Pela lei, a chamada rachadinha, amplamente praticada pelo Brasil adentro, desde câmaras municipais até no Congresso Nacional, é um crime que pode ser caracterizado como estelionato, apropriação indébita, sonegação fiscal ou lavagem de dinheiro. Como funciona essa jaboticaba que só deve existir no Brasil? É uma engenharia financeira que primeiramente precisa contar com a colaboração do contratado, que em geral é parente ou conhecido de confiança. O parlamentar tem uma verba disponível para contratar assessores parlamentares que ficam apenas com uma parte do salário que está oficialmente registrado. Alguns contratados nem recebem e nem trabalham, mas estão lá na folha de pagamento. A parte do leão, do parlamentar, é devolvida via transferência bancária ou em dinheiro vivo.

O dinheiro não pode entrar direto na conta do parlamentar pois a receita pode querer saber a origem do dinheiro e vai cobrar o imposto de renda. Como esse dinheiro é um tipo de caixa 2, paga-se tudo em cash e dinheiro vivo não tem dono. Alguns compram terrenos, casas, apartamentos, carros, depósitos em paraísos fiscais etc. No caso de imóveis, declaram a aquisição por valores infinitamente menores do que o real para driblar o fisco. Quem opera a tramoia é normalmente um laranja que faz todas as operações como foi o caso do Fabrício Queiroz, que centralizava todos os recebimentos em sua conta, movimentando milhões.

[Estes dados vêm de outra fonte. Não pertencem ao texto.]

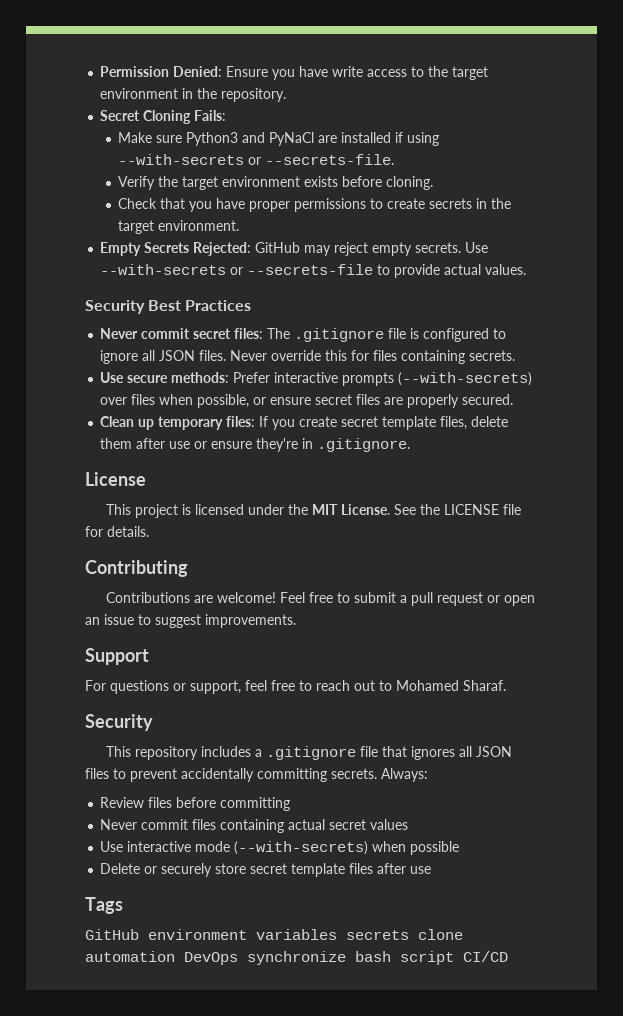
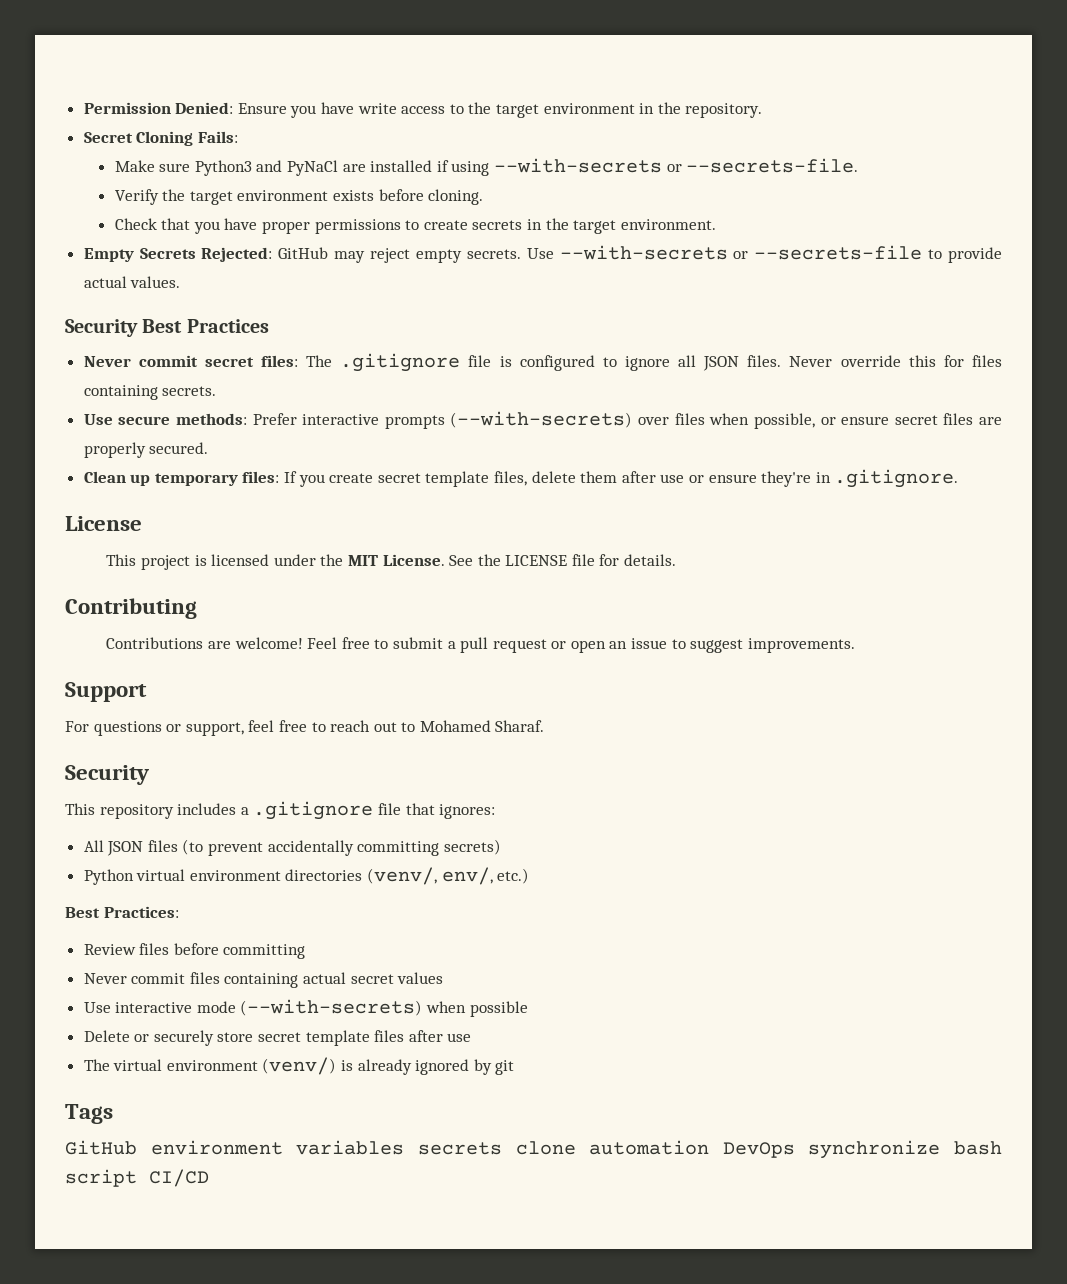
- This repository includes a .gitignore file that ignores all JSON files to prevent accidentally committing secrets. Always:
+ This repository includes a .gitignore file that ignores:
+ All JSON files (to prevent accidentally committing secrets)
+ Python virtual environment directories (venv/, env/, etc.)
+ Best Practices:
+ The virtual environment (venv/) is already ignored by git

Esse esquema engorda o salário do parlamentar que pode pagar suas despesas pessoais, como escola dos filhos, supermercado, pensão alimentícia etc. Com isso, ainda sobra um pouco para gastar nas campanhas a cada quatro anos. O colaborador que aceita receber menos do que o valor declarado pelo parlamentar, pode incorrer no crime de lavagem de dinheiro e formação de quadrilha, assim como o parlamentar.

Queiróz alegou que era dinheiro da compra e venda de carros usados, mas depois chegou a admitir que de fato ocorria a rachadinha, mas a culpa era dele e o deputado não tinha conhecimento. Enquanto isso, as transferências feitas pelo Queiróz para a primeira-dama continuam inexplicáveis e só a ingenuidade da justiça é que não se dá conta da maracutaia.

O grande problema, é que essa verba foi mesmo criada para engordar a remuneração dos deputados e ninguém quer mexer com isso, pois não haveria cadeia para tanta gente. Condenar somente o Flávio Bolsonaro sugere que a lei não é igual para todos e sabemos que de fato não é mesmo. A prática é comum, mas quem está na chuva corre o risco de se molhar sozinho.  O PT resolveu esse problema lá atrás, instituindo um percentual dos salários de todos os ocupantes de cargos públicos, incluindo os tais assessores. Dessa forma o dinheiro vai legalmente para o partido como contribuição partidária e não para os bolsos dos parlamentares. Essa fórmula fortalece financeiramente os partidos e não os parlamentares e evita problemas legais.

Essa corrupção ocorre em geral no denominado baixo clero, assim chamados os políticos de pouca ou nenhuma expressão que acompanham sempre a maioria. Pela sua natureza, atuam nos bastidores e não se envolvem em grandes negociatas. Isso é para peixes grandes e não para qualquer piaba.

Enfim, tudo para dizer que não vai acontecer nada com o Flávio e os outros tantos que praticam a popular rachadinha, um jeito bem brasileiro de desviar recursos públicos.